A randomized phase 3 trial evaluating antithrombin gamma treatment in Japanese patients with early-onset severe preeclampsia (KOUNO-TORI study): Study protocol
Authors: Saito, S; Takagi, K; Moriya, J; Kobayashi, T; Kanayama, N; Sameshima, H; Morikawa, M; Sago, H; Adachi, T; Ohkuchi, A; Takeda, S; Masuyama, H; Seki, H.
Affiliations: University of Toyama, Toyama, Clinical Development Center, R&D Division, Kyowa Kirin Co., Ltd., Tokyo, Japan. Biometrics Group, R&D Division, Kyowa Kirin Co., Ltd., Tokyo, Japan. Hamamatsu Medical Center, Shizuoka, Japan. Shizuoka College of Medical Care Science, Shizuoka, Japan. University of Miyazaki, Miyazaki, Japan. Department of Obstetrics and Gynecology, Kansai Medical University, Osaka, Japan. Center for Maternal-Fetal, Neonatal and Reproductive Medicine, National Center for Child Health and Development, Tokyo, Japan. Imperial Gift Foundation, Aiiku Maternal and Child Health Center, Aiiku Hospital, Tokyo, Japan.
Publication: Contemporary clinical trials. 2021.

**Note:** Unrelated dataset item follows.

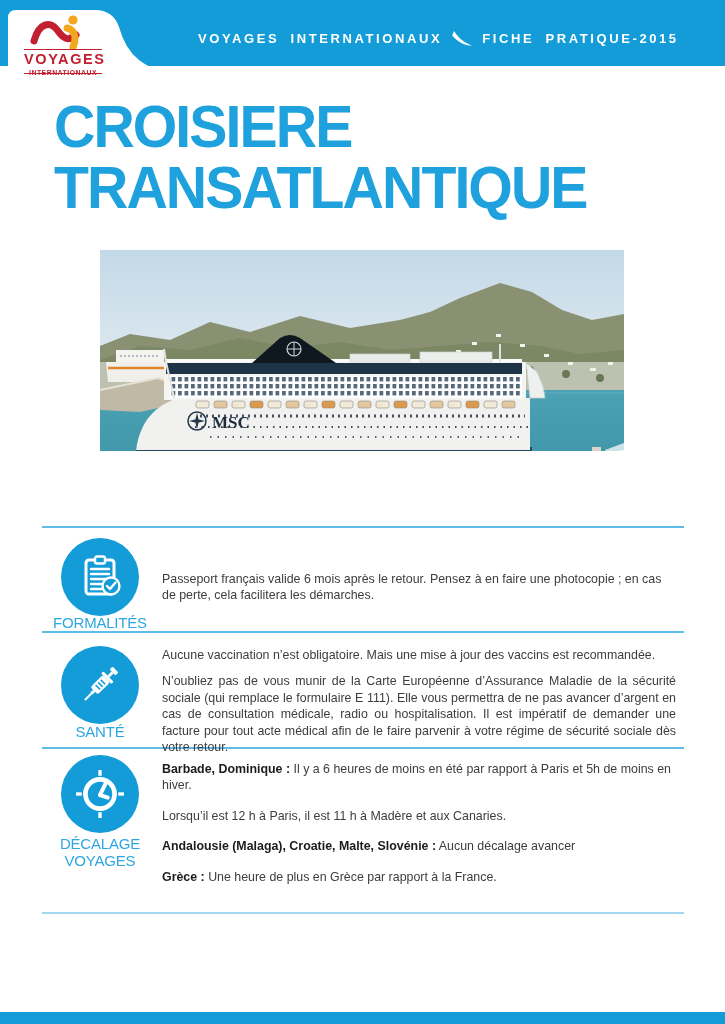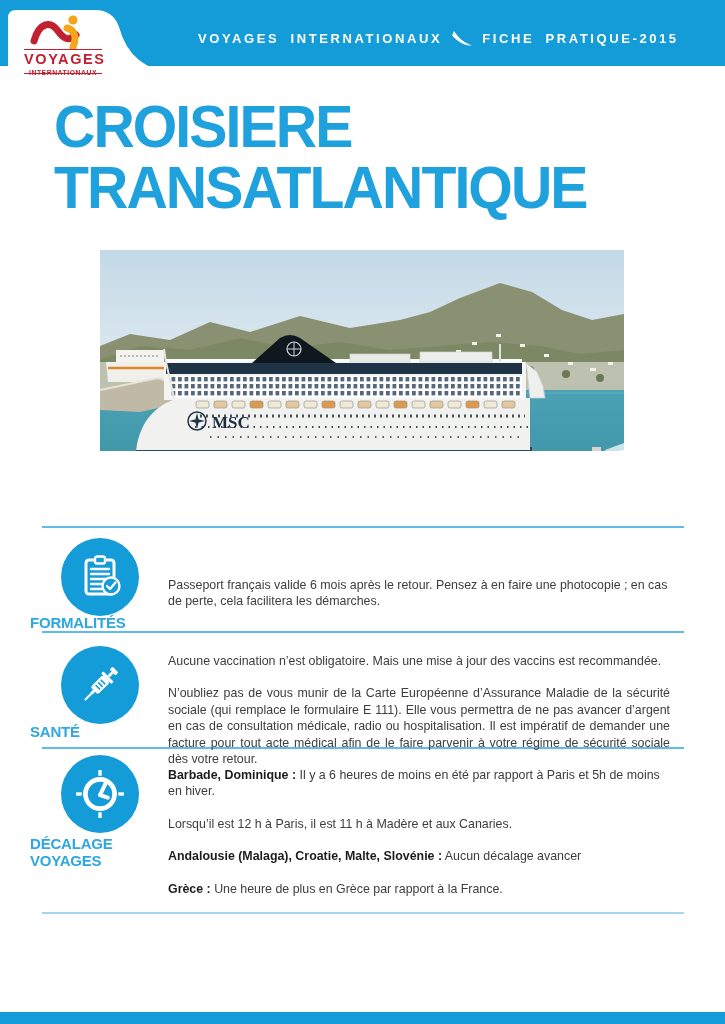"Passeport français valide 6 mois" .sec-text p { margin: 16px -> 10px }
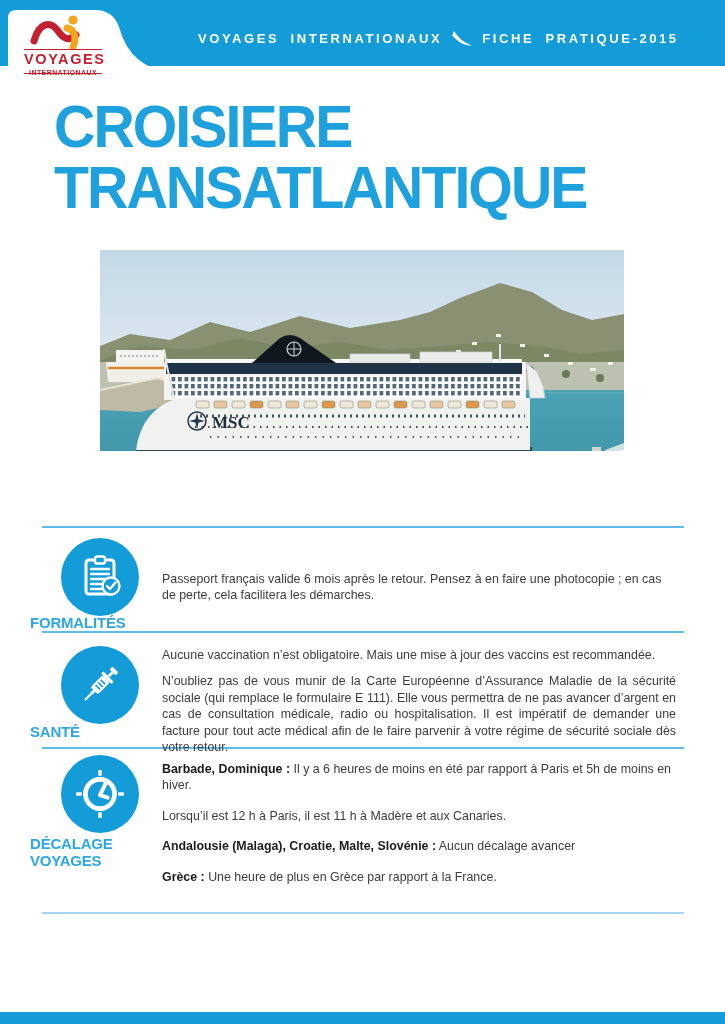"FORMALITÉS" .sec-label { font-weight: bold -> normal; text-align: left -> center }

Abstract: INTRODUCTION: Preeclampsia is a leading cause of maternal and perinatal morbidity and mortality. Several studies have demonstrated the beneficial effects of antithrombin replacement in patients with preeclampsia. Here, we describe the study protocol of KOUNO-TORI (KW-3357 randOmized, mUlti-center, double-bliNd, placebO-controlled phase 3 sTudy in patients with early Onset pReeclampsIa) to evaluate recombinant human antithrombin gamma (rhAT-gamma) for the treatment of early-onset severe de novo preeclampsia. MATERIAL AND METHODS: Patients with early-onset severe de novo preeclampsia who are ≥24 to <32 weeks pregnant at the time of registration and have an antithrombin activity of ≤100% at screening are included. The target population is selected based on a reanalysis of the data of a previous plasma-derived antithrombin phase 3 study. Primary endpoint is the prolongation of pregnancy from the initiation of rhAT-gamma treatment to the pregnancy termination. Secondary endpoints include gestational age in terms of achievement of 32- and 34-weeks’gestation, and gestational age in terms of achievement of 28 weeks’ gestation for patients enrolled at <28 weeks’ gestation. Maternal, fetal, and neonatal outcomes will be assessed. DISCUSSION: As we have selected a specifically defined target population based on reanalysis of data of a previous plasma-derived antithrombin phase 3 study, the results of our study are expected to provide efficacy and safety data concerning rhAT-gamma treatment in Japanese patients. This study could help identify an effective novel treatment for such patients with early-onset severe preeclampsia for whom appropriate treatment is unavailable.